WHAT THIS TASK INVOLVES - Where an entry below contains an image, skip the image and copy the rest exactly.

STORED DATA -
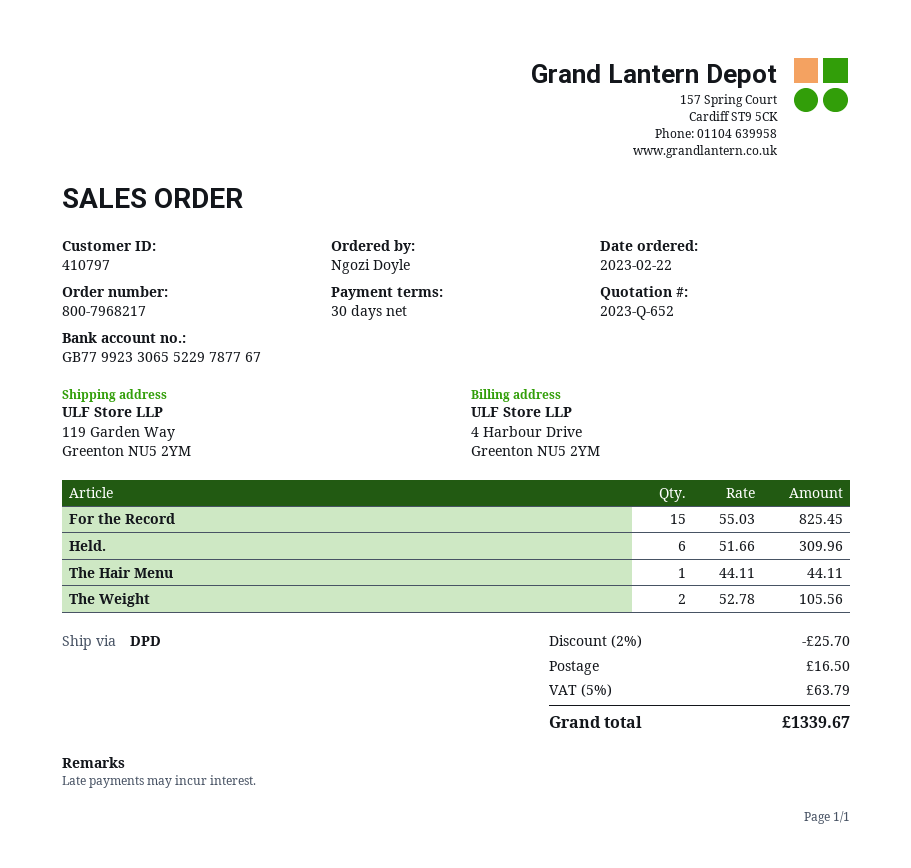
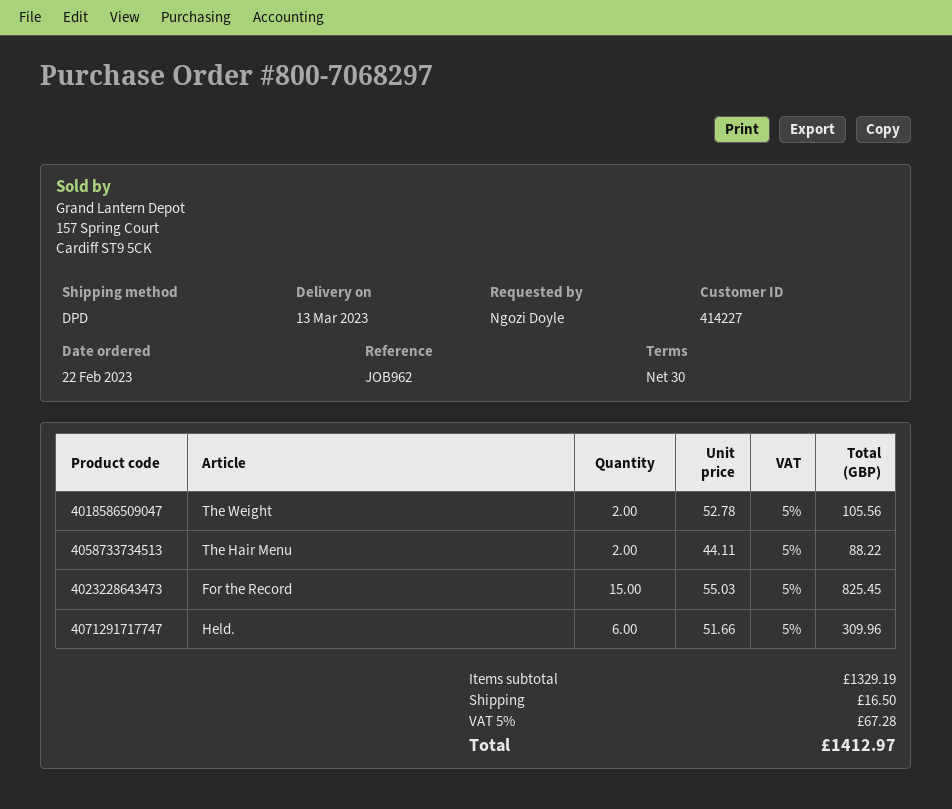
order number: 800-7968217 -> 800-7068297
customer number: 410797 -> 414227
The Hair Menu: 1 x 44.11 = 44.11 -> 2 x 44.11 = 88.22
discount: 2% = 25.70 -> none
tax: 5% = 63.79 -> 5% = 67.28
total: 1339.67 -> 1412.97

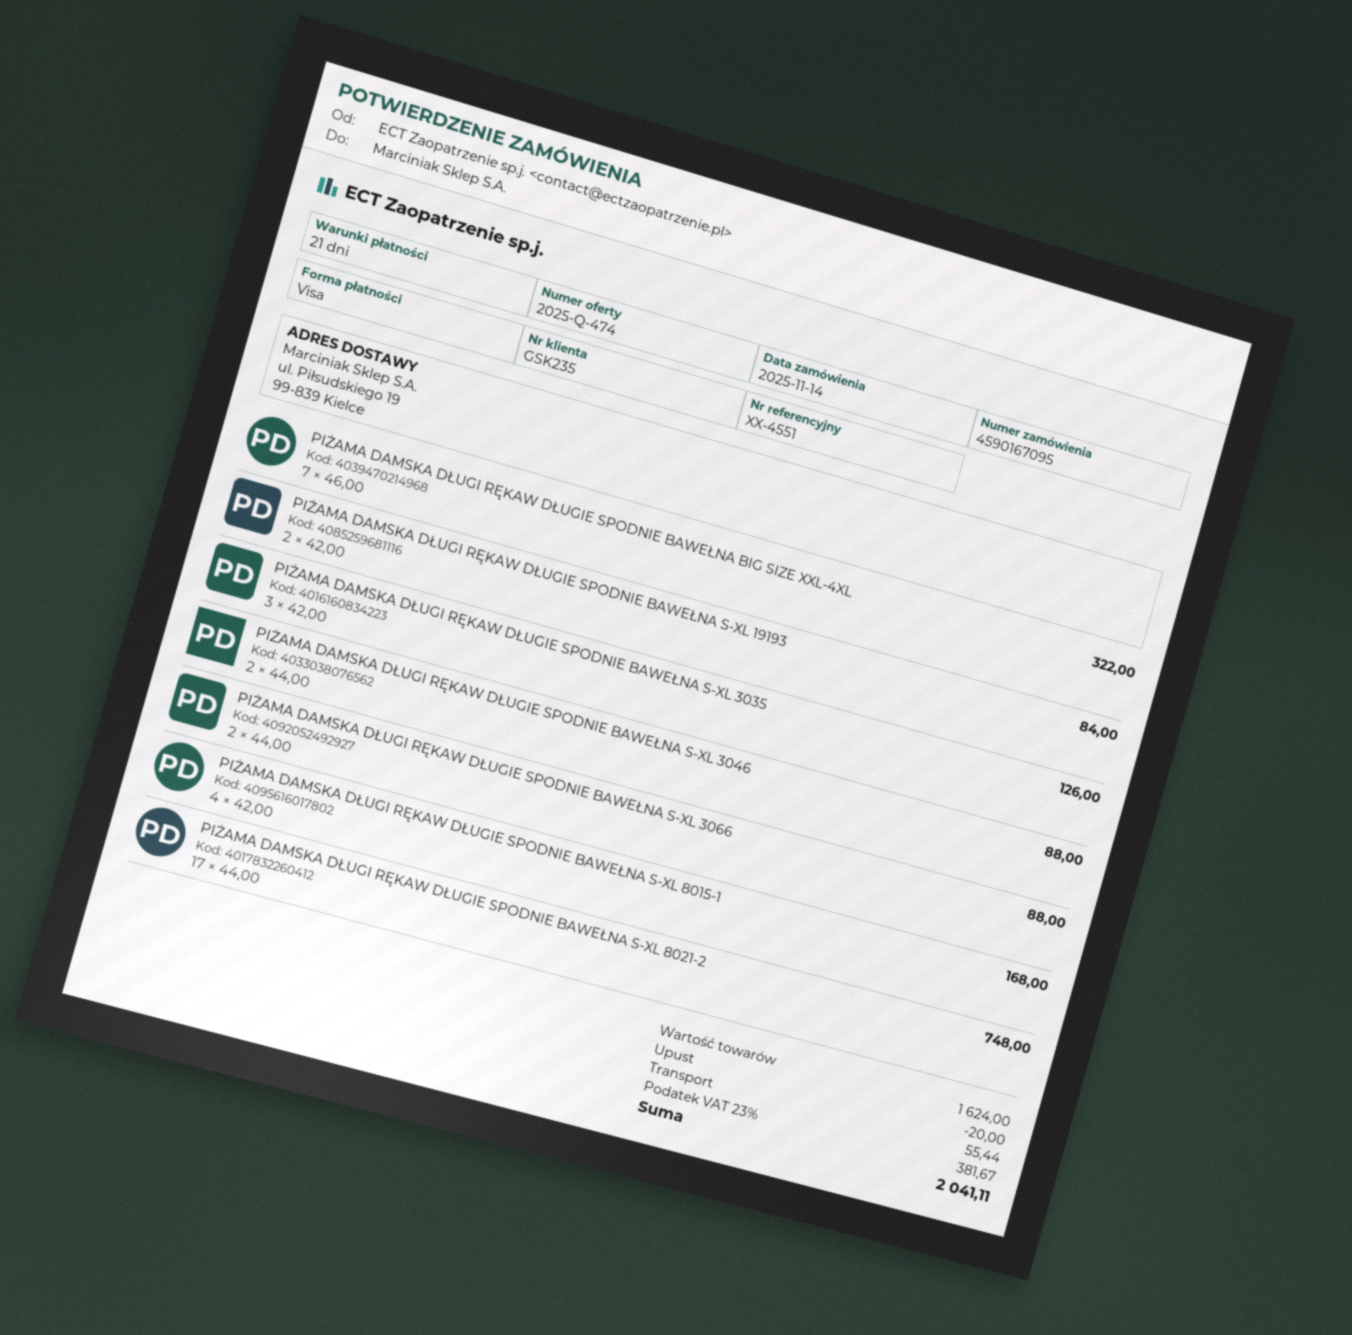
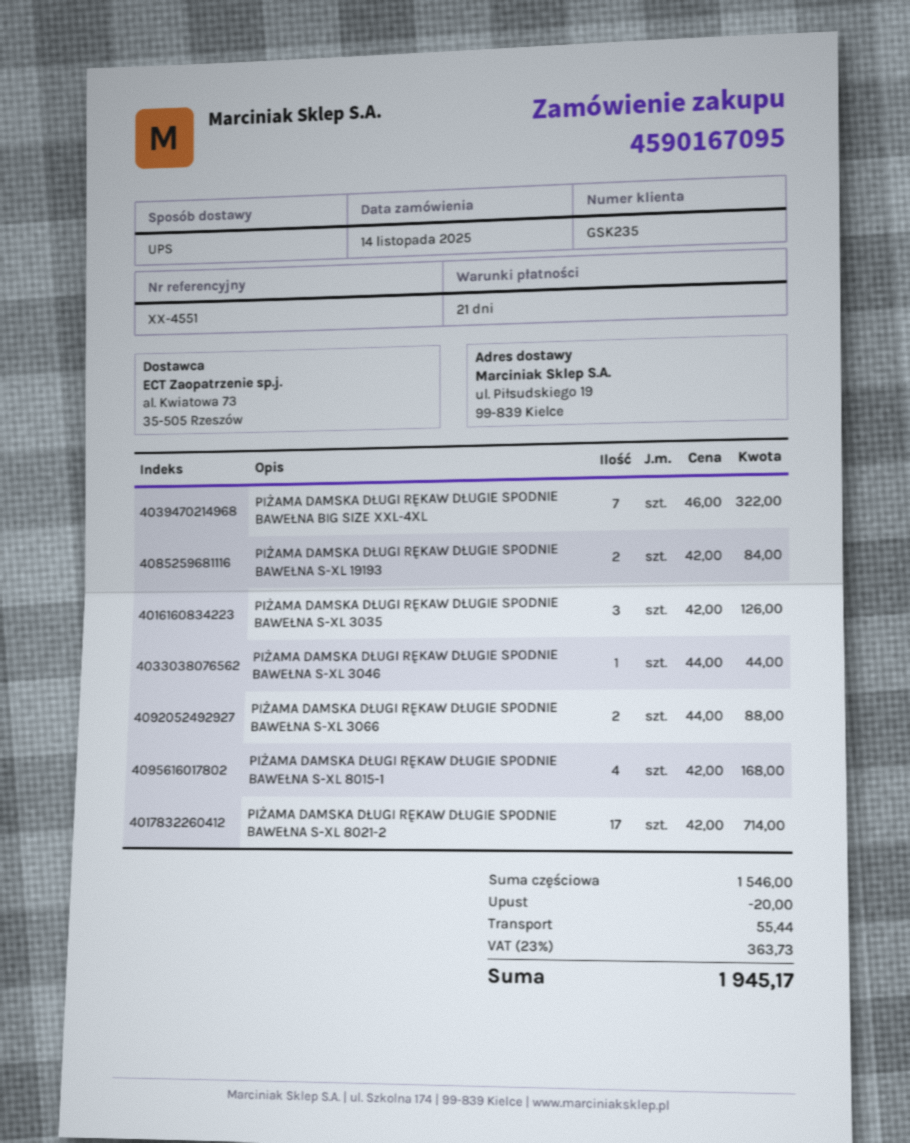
PIŻAMA DAMSKA DŁUGI RĘKAW DŁUGIE SPODNIE BAWEŁNA S-XL 3046: 2 x 44.00 = 88.00 -> 1 x 44.00 = 44.00
PIŻAMA DAMSKA DŁUGI RĘKAW DŁUGIE SPODNIE BAWEŁNA S-XL 8021-2: 17 x 44.00 = 748.00 -> 17 x 42.00 = 714.00
subtotal: 1624.00 -> 1546.00
tax: 23% = 381.67 -> 23% = 363.73
total: 2041.11 -> 1945.17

WRITTEN SOLUTION -
order number: 800-7968217 -> 800-7068297
customer number: 410797 -> 414227
The Hair Menu: 1 x 44.11 = 44.11 -> 2 x 44.11 = 88.22
discount: 2% = 25.70 -> none
tax: 5% = 63.79 -> 5% = 67.28
total: 1339.67 -> 1412.97

PIŻAMA DAMSKA DŁUGI RĘKAW DŁUGIE SPODNIE BAWEŁNA S-XL 3046: 2 x 44.00 = 88.00 -> 1 x 44.00 = 44.00
PIŻAMA DAMSKA DŁUGI RĘKAW DŁUGIE SPODNIE BAWEŁNA S-XL 8021-2: 17 x 44.00 = 748.00 -> 17 x 42.00 = 714.00
subtotal: 1624.00 -> 1546.00
tax: 23% = 381.67 -> 23% = 363.73
total: 2041.11 -> 1945.17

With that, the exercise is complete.